De toutes façons, peu importe le chiffre, la seule chose qui compte était que la foule était immense, inouïe, monstrueusement belle, pacifique, bigarrée et déterminée. Ce qui compte, c'est que tout un peuple était rassemblé pour dire son attachement à la liberté, à des valeurs communes, pour dire qu'il était fier de vivre dans un pays où les principes d'égalité, de justice prévalent sur tout le reste. Ce qui compte, c'est que tout ce peuple était là aussi pour défendre ces valeurs, mais aussi pour qu'elles progressent réellement, pour qu'elles soient bien plus que des mots : une réalité.
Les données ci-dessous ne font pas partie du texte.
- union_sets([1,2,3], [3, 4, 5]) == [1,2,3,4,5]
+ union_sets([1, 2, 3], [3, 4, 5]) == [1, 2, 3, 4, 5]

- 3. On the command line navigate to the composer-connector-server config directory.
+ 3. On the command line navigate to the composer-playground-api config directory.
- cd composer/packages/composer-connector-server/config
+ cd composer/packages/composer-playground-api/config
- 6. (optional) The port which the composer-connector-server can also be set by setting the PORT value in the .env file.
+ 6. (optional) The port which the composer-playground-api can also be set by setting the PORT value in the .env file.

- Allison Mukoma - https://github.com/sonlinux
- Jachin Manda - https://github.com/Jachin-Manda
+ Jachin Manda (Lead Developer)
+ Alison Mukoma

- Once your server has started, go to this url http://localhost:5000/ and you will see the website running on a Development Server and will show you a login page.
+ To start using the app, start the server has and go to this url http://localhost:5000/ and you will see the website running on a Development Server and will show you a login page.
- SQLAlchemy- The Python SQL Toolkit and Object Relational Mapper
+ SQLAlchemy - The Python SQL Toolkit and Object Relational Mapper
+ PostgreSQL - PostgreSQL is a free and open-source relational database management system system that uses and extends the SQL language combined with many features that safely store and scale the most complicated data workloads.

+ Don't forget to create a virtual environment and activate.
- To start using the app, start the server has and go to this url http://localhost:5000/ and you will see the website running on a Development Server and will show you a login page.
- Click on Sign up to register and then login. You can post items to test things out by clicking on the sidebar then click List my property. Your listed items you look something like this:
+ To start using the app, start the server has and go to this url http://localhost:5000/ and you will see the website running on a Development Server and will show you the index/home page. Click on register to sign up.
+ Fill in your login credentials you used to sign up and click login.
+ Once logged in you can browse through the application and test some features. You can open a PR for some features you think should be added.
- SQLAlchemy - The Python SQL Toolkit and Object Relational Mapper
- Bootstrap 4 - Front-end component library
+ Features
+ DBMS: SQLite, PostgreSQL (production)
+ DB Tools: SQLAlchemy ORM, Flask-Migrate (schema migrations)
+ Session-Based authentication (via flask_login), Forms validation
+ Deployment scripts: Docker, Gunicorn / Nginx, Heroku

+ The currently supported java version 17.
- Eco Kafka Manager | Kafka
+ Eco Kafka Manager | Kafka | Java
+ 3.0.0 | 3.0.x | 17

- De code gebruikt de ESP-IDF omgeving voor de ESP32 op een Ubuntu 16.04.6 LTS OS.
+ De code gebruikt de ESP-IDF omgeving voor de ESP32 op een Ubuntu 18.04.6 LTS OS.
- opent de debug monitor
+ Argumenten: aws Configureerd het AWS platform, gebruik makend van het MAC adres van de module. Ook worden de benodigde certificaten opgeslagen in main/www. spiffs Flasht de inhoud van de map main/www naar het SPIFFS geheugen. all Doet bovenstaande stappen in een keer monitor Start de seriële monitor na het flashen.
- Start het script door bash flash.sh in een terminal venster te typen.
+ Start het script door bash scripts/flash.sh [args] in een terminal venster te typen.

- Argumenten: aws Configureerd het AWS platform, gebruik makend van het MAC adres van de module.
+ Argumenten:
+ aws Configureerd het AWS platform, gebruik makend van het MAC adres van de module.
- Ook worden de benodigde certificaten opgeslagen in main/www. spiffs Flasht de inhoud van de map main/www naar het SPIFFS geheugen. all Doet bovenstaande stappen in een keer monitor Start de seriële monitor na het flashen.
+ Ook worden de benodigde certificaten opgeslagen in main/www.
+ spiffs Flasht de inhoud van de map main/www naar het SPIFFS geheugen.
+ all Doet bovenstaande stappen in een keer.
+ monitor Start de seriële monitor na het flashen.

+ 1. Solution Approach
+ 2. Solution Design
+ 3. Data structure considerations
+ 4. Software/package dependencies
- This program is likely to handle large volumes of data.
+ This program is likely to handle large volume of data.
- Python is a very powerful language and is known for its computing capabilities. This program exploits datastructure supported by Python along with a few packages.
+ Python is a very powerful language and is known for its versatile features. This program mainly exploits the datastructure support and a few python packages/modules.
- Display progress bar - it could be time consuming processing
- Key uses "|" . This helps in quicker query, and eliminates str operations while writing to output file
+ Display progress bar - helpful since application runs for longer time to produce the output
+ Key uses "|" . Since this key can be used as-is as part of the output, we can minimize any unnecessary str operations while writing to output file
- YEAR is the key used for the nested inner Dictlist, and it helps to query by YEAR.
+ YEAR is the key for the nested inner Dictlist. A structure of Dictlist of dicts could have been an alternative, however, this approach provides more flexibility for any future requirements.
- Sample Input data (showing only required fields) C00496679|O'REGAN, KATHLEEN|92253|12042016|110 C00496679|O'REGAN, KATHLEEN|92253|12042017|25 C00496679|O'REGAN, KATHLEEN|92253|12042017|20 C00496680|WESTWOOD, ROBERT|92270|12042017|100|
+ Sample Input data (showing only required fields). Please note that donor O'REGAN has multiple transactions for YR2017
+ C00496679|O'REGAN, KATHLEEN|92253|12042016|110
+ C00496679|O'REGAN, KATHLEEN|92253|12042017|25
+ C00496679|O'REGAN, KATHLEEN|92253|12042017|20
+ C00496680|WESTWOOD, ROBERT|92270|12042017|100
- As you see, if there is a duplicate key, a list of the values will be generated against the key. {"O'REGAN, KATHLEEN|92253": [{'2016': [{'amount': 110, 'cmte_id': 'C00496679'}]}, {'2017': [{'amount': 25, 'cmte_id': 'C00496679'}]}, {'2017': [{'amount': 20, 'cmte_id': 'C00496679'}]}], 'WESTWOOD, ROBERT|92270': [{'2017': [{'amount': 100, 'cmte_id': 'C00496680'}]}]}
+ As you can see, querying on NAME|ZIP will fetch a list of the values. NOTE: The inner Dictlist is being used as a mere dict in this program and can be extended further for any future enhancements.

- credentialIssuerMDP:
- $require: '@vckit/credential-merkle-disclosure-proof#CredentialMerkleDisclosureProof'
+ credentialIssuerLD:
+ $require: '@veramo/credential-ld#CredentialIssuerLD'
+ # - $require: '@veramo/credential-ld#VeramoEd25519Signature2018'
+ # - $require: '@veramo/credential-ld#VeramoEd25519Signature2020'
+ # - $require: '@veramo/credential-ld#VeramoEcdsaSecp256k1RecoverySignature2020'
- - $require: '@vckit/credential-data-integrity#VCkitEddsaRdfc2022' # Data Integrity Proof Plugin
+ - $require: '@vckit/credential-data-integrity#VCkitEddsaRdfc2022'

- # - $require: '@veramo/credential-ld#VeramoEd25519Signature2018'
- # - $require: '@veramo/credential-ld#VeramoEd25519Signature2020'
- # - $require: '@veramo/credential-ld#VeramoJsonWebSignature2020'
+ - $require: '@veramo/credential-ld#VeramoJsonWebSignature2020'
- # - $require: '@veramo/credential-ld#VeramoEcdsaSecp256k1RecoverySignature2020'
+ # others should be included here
Alors oui, on pourra regretter la fausse note de la présence de certains chefs d'états aux moeurs plus que douteuses en matière de liberté et de libre expression. Qu'à cela ne tienne, si certains veulent se racheter une vertue à peu de frais, qu'ils sachent que les peuples ne sont pas dupes et qu'ils savent. Qu'ils sachent aussi que la vraie manifestation était celle qu'il y avait derrière eux : belle et immense.

Alors oui, il ne faudra pas oublier tous ceux qui disent comprendre ou justifier les assassins, il ne faudra pas oublier tous ces jeunes, ces ados, ces oubliés de la société qui n'étaient pas Charlie. Il ne faudra pas oublier que les fascistes, les diviseurs de l'ombre ont continué à oeuvrer même dans ces temps d'union nationale. Mais ça, c'est pour dans les jours, les semaines, les mois qui viennent, pour l'instant il faut juste savourer le plaisir de se retrouver ensemble dans la difficulté, fiers d'être là, conscients enfin de la puissance que nous représentons.